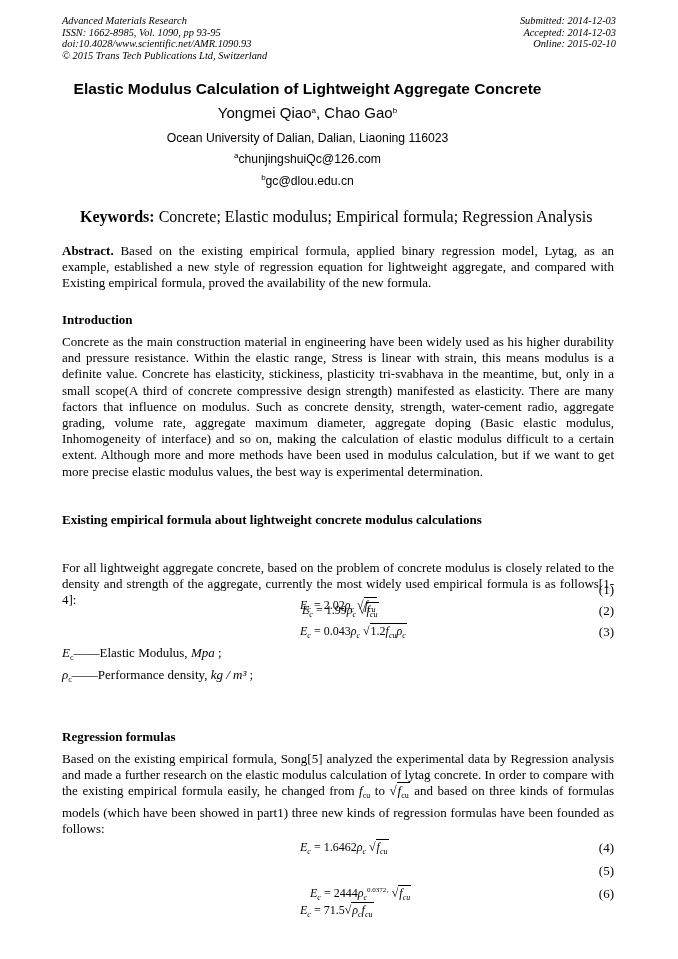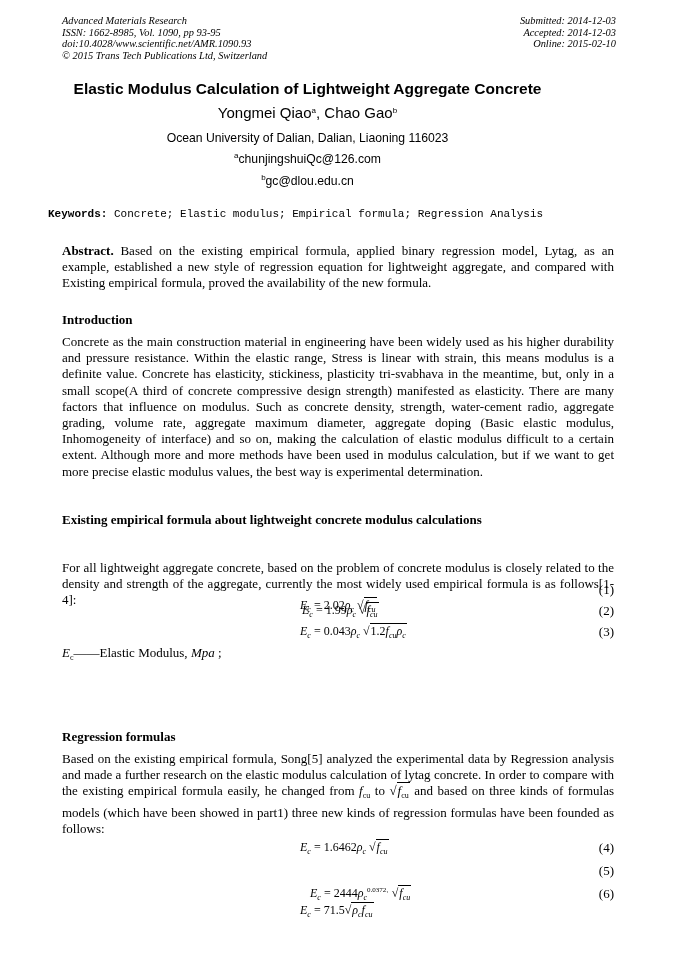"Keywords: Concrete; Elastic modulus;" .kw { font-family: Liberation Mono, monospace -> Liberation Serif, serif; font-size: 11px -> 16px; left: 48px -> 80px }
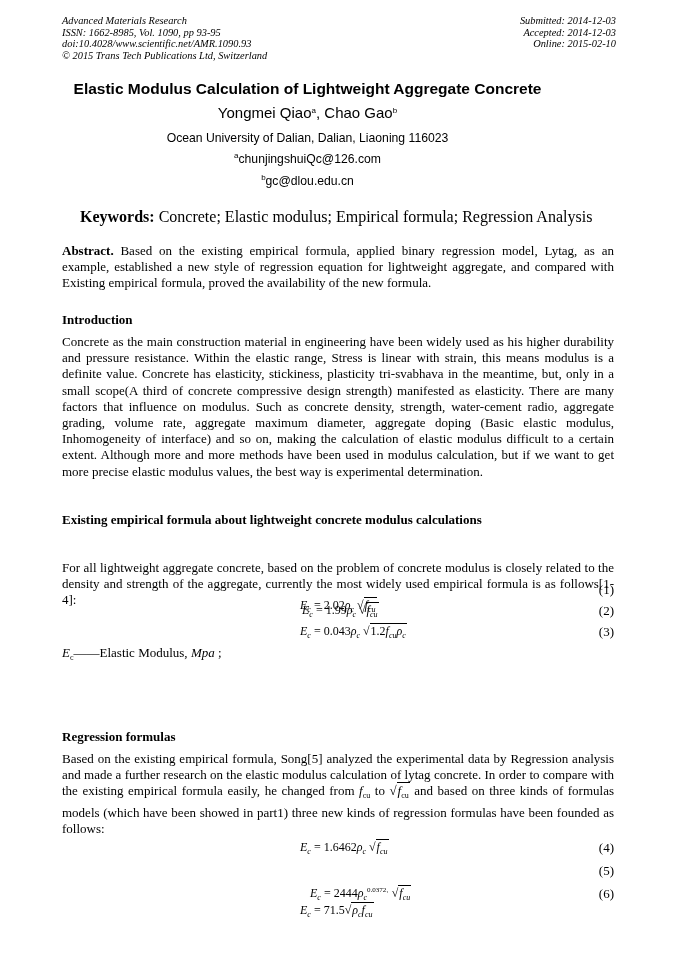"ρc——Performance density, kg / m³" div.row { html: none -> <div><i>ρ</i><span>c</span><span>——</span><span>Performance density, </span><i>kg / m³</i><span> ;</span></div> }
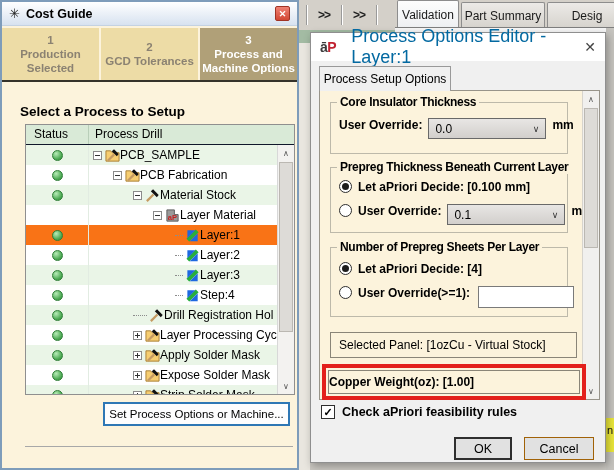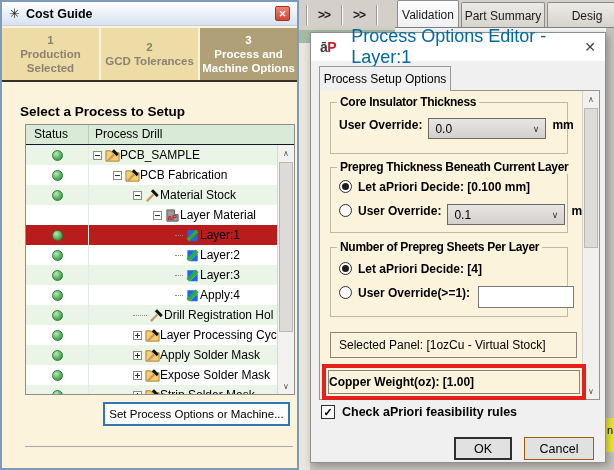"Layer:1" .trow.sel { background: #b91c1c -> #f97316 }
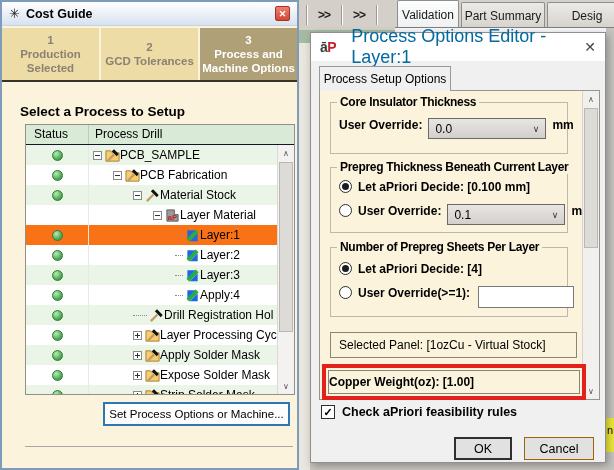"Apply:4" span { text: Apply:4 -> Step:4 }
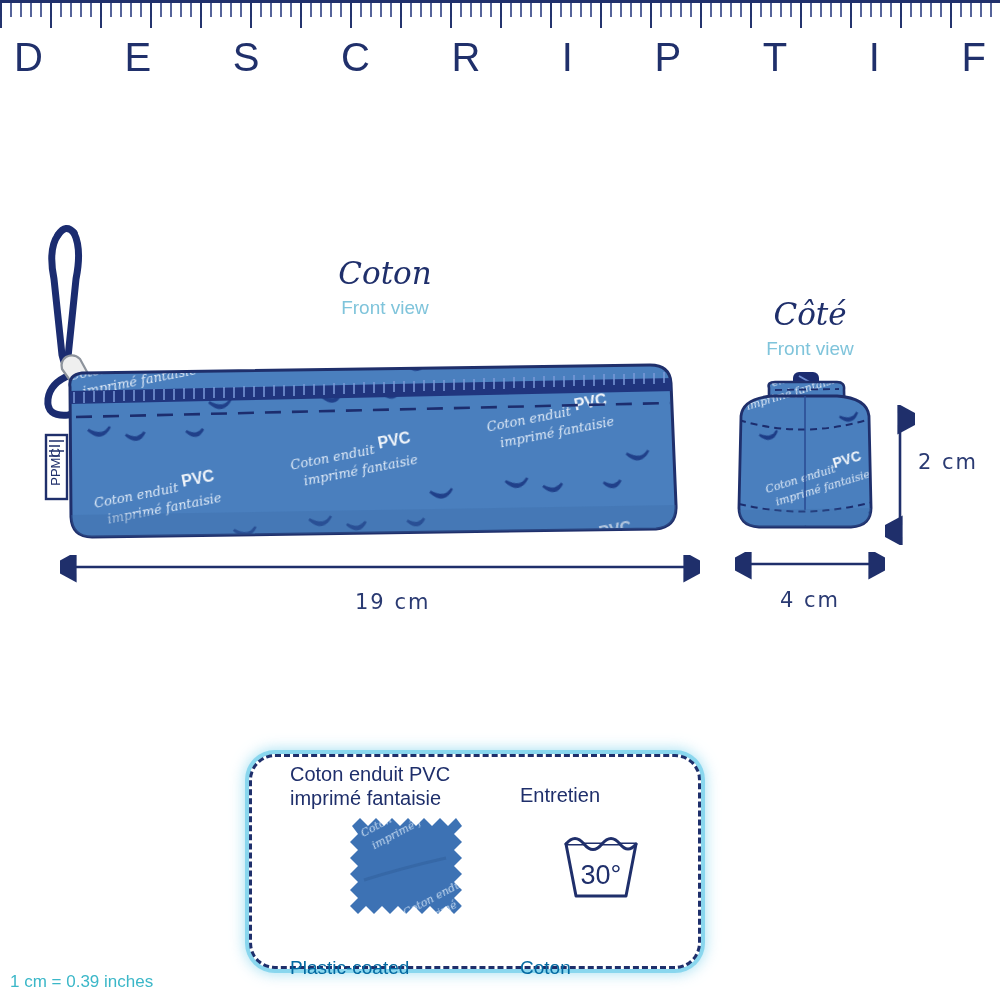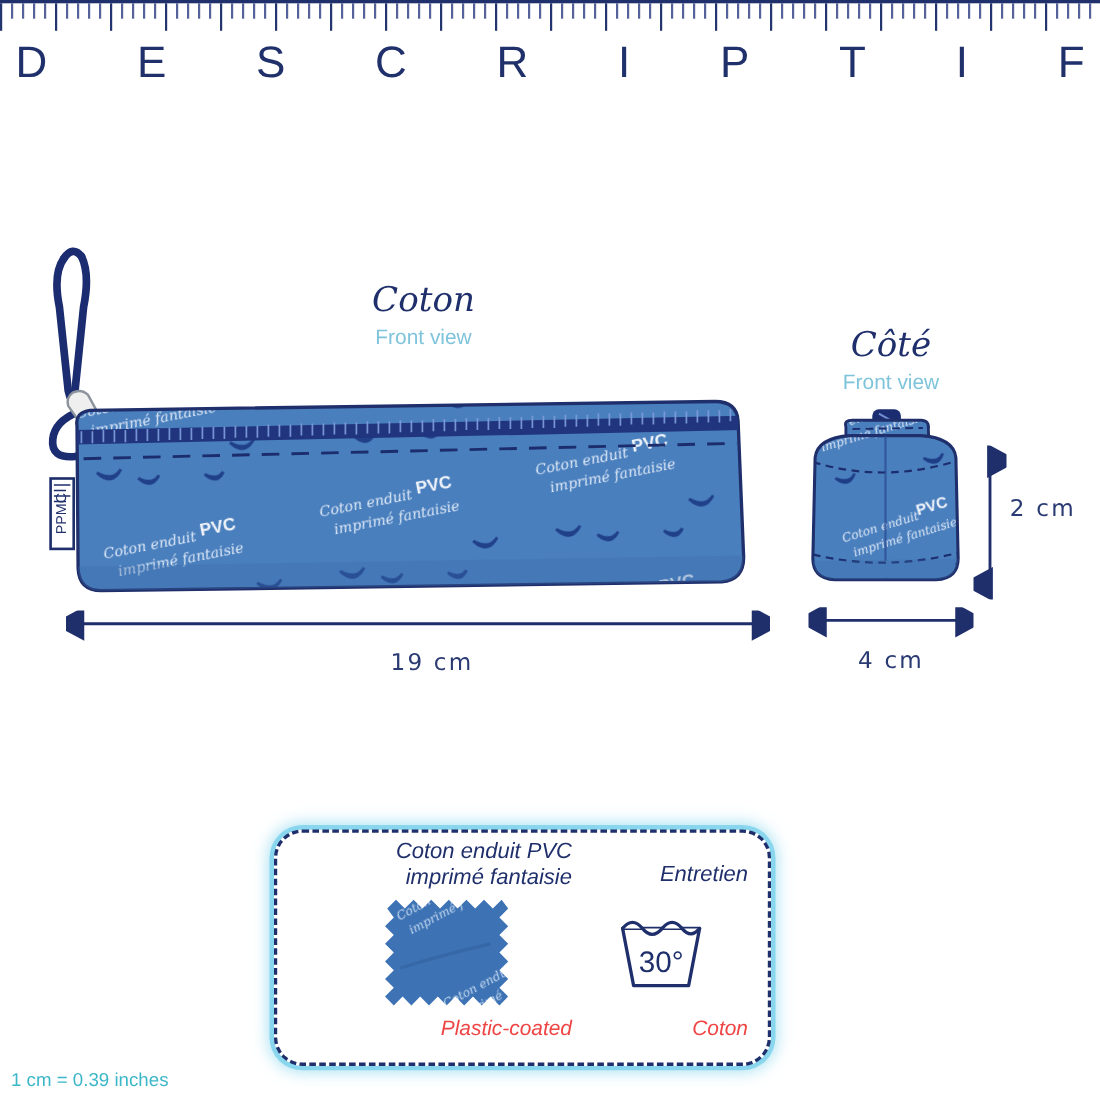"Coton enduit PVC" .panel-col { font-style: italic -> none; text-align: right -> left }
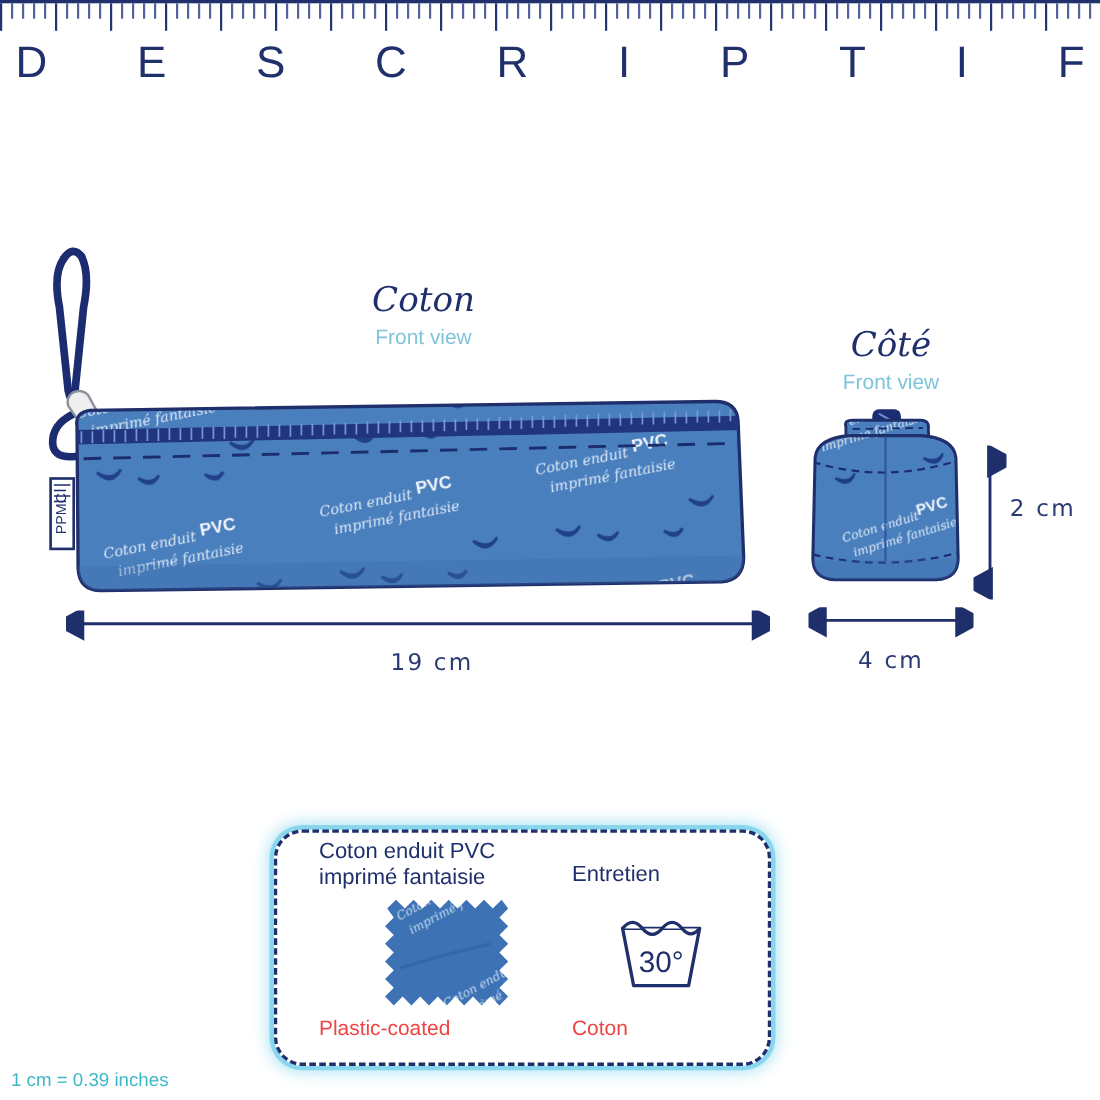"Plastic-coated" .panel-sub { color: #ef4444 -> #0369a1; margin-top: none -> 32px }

* * * * * * *

__ACTION ITEM__
Could you write out again, exactly, the lines from the line containing "font-style: italic ->" through the last line of the records above? Leave out the pictures.

__ANSWER BELOW__
"Coton enduit PVC" .panel-col { font-style: italic -> none; text-align: right -> left }
"Plastic-coated" .panel-sub { color: #ef4444 -> #0369a1; margin-top: none -> 32px }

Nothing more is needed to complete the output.